Climate-Invariant Machine Learning
Tom Beucler, Pierre Gentine, Janni Yuval, Ankitesh Gupta, Liran Peng, Jerry Lin, Sungduk Yu, Stephan Rasp, Fiaz Ahmed, Paul A. O'Gorman, J. David Neelin, Nicholas J. Lutsko, Michael Pritchard
TL;DR
The work tackles the challenge of generalizing climate-model closures under changing climates by proposing climate-invariant ML, which embeds physical transformations that stabilize input/output distributions across climates. By transforming inputs with physically motivated tools—notably $\tilde{q}_{\mathrm{RH}}(p)$, $\tilde{T}_{\mathrm{buoyancy}}(p)$, and $\tilde{\mathrm{LHF}}_{\Delta q}$—the authors train models that maintain accuracy across cold, present, and warm climates in three distinct atmospheric model configurations.
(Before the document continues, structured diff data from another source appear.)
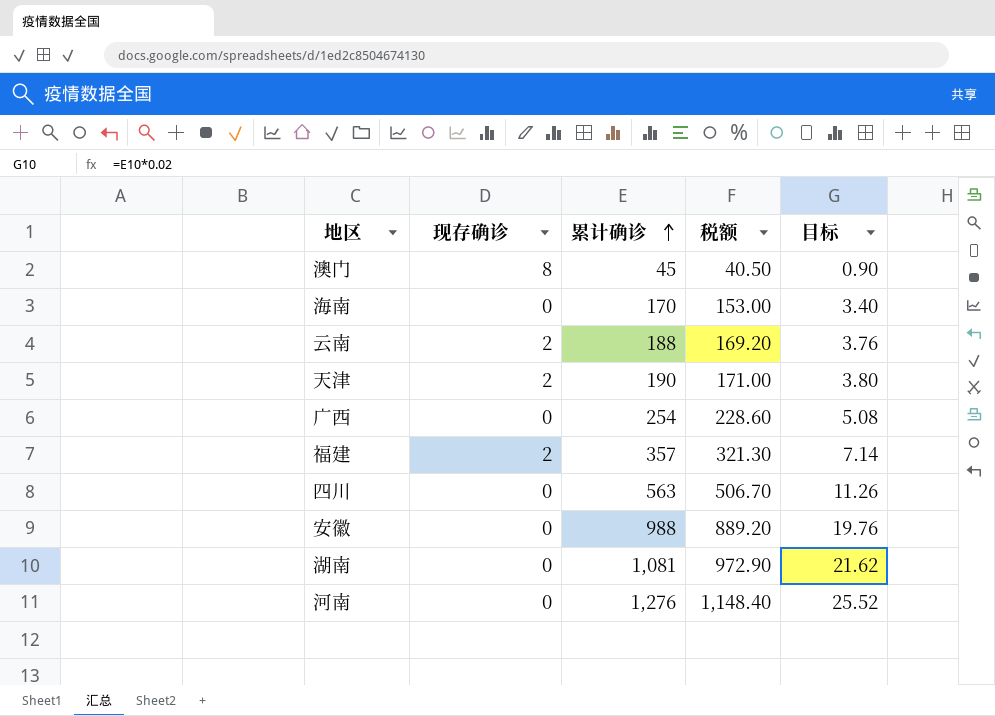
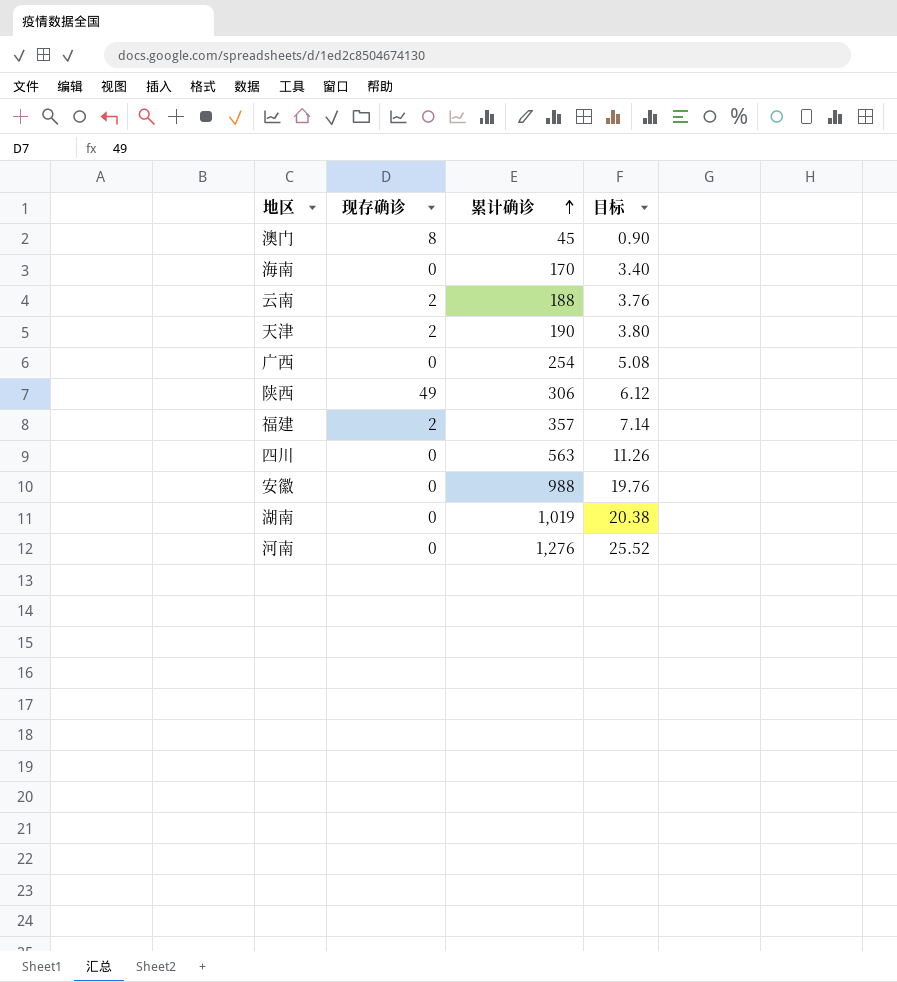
column 税额 | formula: [累计确诊] * 0.9 -> none
row 陕西: none -> 49 | 306 | 6.12
湖南 | 累计确诊: 1,081 -> 1,019
湖南 | 目标: 21.62 -> 20.38

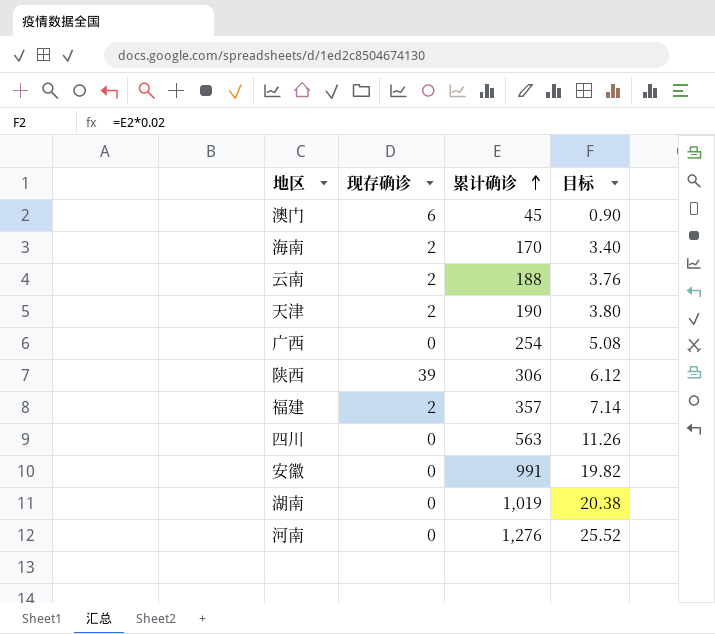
澳门 | 现存确诊: 8 -> 6
海南 | 现存确诊: 0 -> 2
陕西 | 现存确诊: 49 -> 39
安徽 | 累计确诊: 988 -> 991
安徽 | 目标: 19.76 -> 19.82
Using SHAP analyses, they show these climate-invariant mappings become more local and physically interpretable, and that combining the invariance with regularization (BN/DP) improves cross-climate performance and data efficiency, especially when training data span multiple climates. The approach suggests a path toward robust, data-efficient subgrid closures for Earth system models and offers a framework for physically grounded ML that generalizes across climate regimes with practical implications for climate projections and policy-relevant simulations.
Abstract
Projecting climate change is a generalization problem: we extrapolate the recent past using physical models across past, present, and future climates. Current climate models require representations of processes that occur at scales smaller than model grid size, which have been the main source of model projection uncertainty. Recent machine learning (ML) algorithms hold promise to improve such process representations, but tend to extrapolate poorly to climate regimes they were not trained on. To get the best of the physical and statistical worlds, we propose a new framework - termed "climate-invariant" ML - incorporating knowledge of climate processes into ML algorithms, and show that it can maintain high offline accuracy across a wide range of climate conditions and configurations in three distinct atmospheric models. Our results suggest that explicitly incorporating physical knowledge into data-driven models of Earth system processes can improve their consistency, data efficiency, and generalizability across climate regimes.